“Dreamscape #8: The Geometry of Wanting and Forgetting” by Jami Nakamura Lin, published in Issue 12 of Bat City Review.
I’m challenging myself to read more widely outside of my poetry-centric habits, especially when it comes to perusing literary journals. I read a lot of different kinds of books, but when I pick up a lit mag, it’s so easy for me to just look at the poems.
No more. Time to read well, and to read well means to read widely! Which led me towards non-fiction this week, which is how I found Lin’s “Dreamscape.”
In Japanese mythology the whale’s image appears again and again, sometimes as ghost, sometimes as harbinger, sometimes as a skeleton whose bones we scrape until no cartilage remains.
I love this piece, its ebb and flow. I read this brief essay as both delicate and hardened, both in the dream and firmly grounded in reality. I can relate to this kind of thinking, this kind of stillness as Lin wanders past myth and desire and the unknown future.

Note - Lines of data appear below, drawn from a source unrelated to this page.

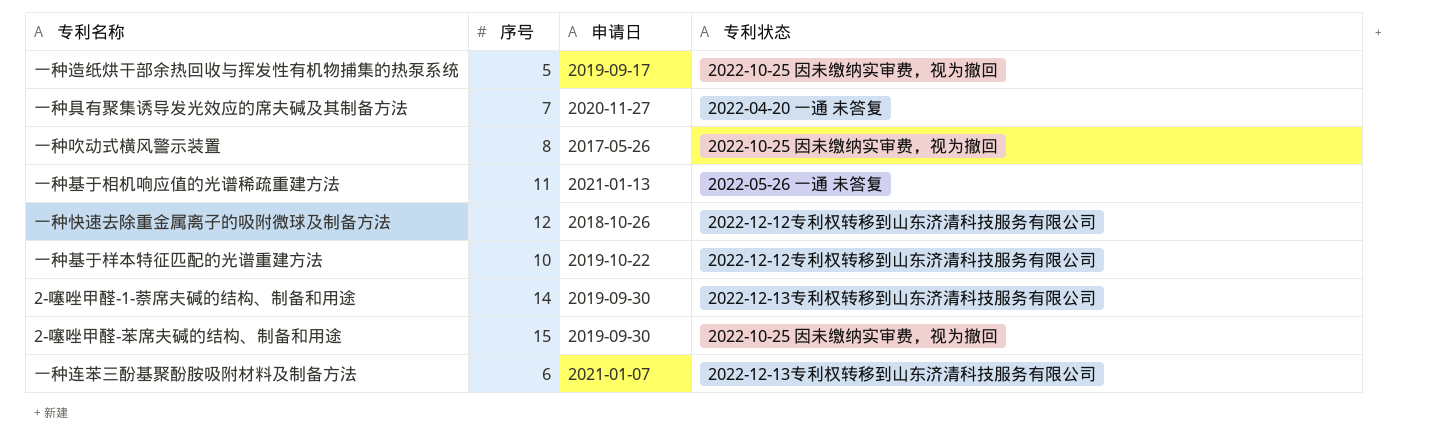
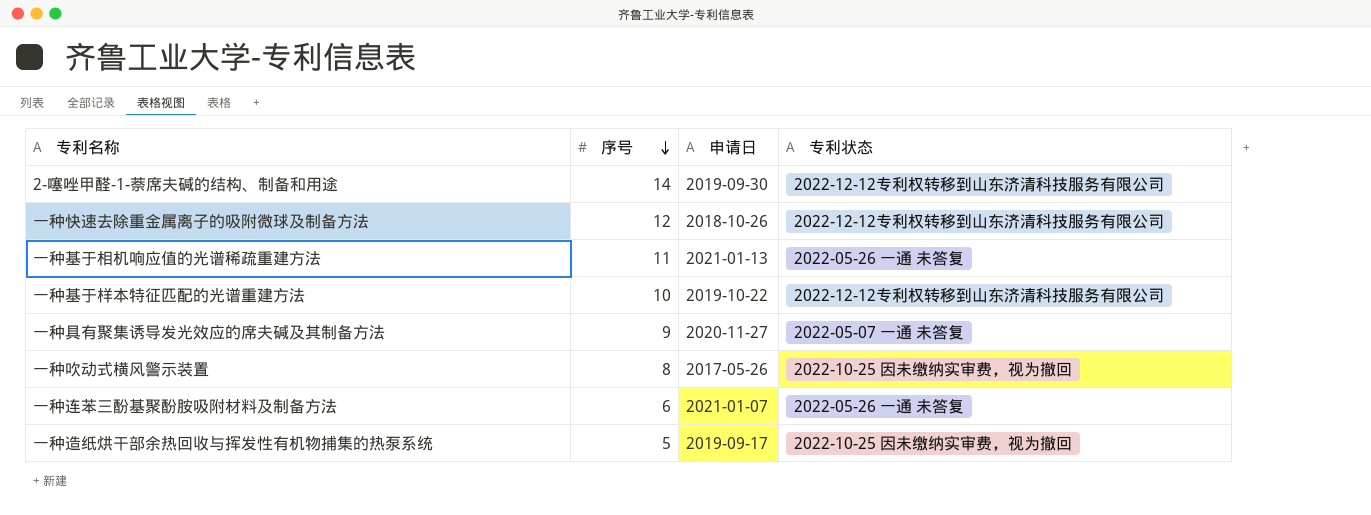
row order: none -> 序号 descending
row 2-噻唑甲醛-苯席夫碱的结构、制备和用途: 15 | 2019-09-30 | 2022-10-25 因未缴纳实审费，视为撤回 -> none
2-噻唑甲醛-1-萘席夫碱的结构、制备和用途 | 专利状态: 2022-12-13专利权转移到山东济清科技服务有限公司 -> 2022-12-12专利权转移到山东济清科技服务有限公司
一种具有聚集诱导发光效应的席夫碱及其制备方法 | 序号: 7 -> 9
一种具有聚集诱导发光效应的席夫碱及其制备方法 | 专利状态: 2022-04-20 一通 未答复 -> 2022-05-07 一通 未答复
一种连苯三酚基聚酚胺吸附材料及制备方法 | 专利状态: 2022-12-13专利权转移到山东济清科技服务有限公司 -> 2022-05-26 一通 未答复

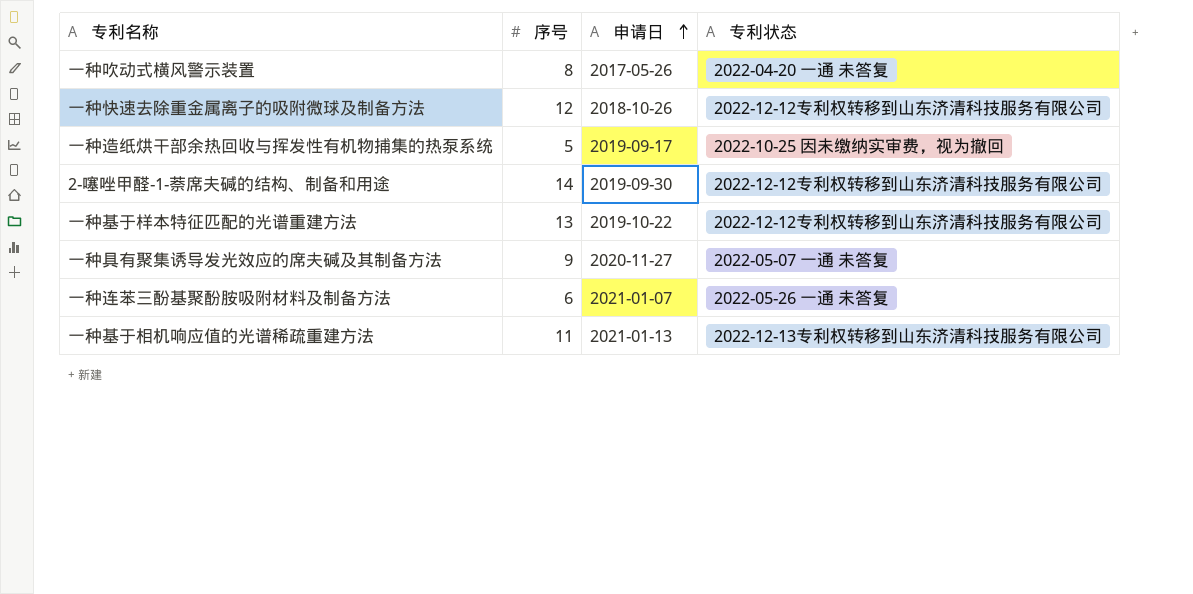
row order: 序号 descending -> 申请日 ascending
一种吹动式横风警示装置 | 专利状态: 2022-10-25 因未缴纳实审费，视为撤回 -> 2022-04-20 一通 未答复
一种基于样本特征匹配的光谱重建方法 | 序号: 10 -> 13
一种基于相机响应值的光谱稀疏重建方法 | 专利状态: 2022-05-26 一通 未答复 -> 2022-12-13专利权转移到山东济清科技服务有限公司

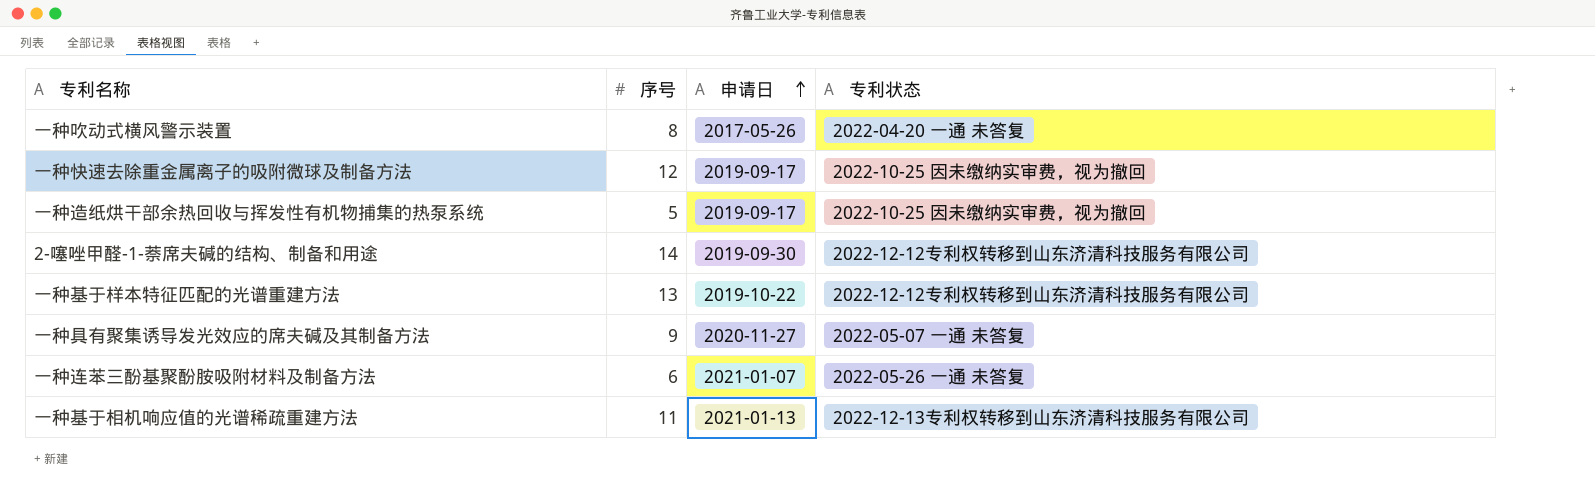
一种快速去除重金属离子的吸附微球及制备方法 | 申请日: 2018-10-26 -> 2019-09-17
一种快速去除重金属离子的吸附微球及制备方法 | 专利状态: 2022-12-12专利权转移到山东济清科技服务有限公司 -> 2022-10-25 因未缴纳实审费，视为撤回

Now I see a baby in every seedling, in every omelet. Odd how the wanting comes when it’s impossible, when you look at the figures and the maths don’t come out straight.
I don’t read a lot of writing that makes me think immediately of longing, but this writing does. I want to share this essay with my mother, my grandmother. I want to return to China, to keep on searching for the sake of searching.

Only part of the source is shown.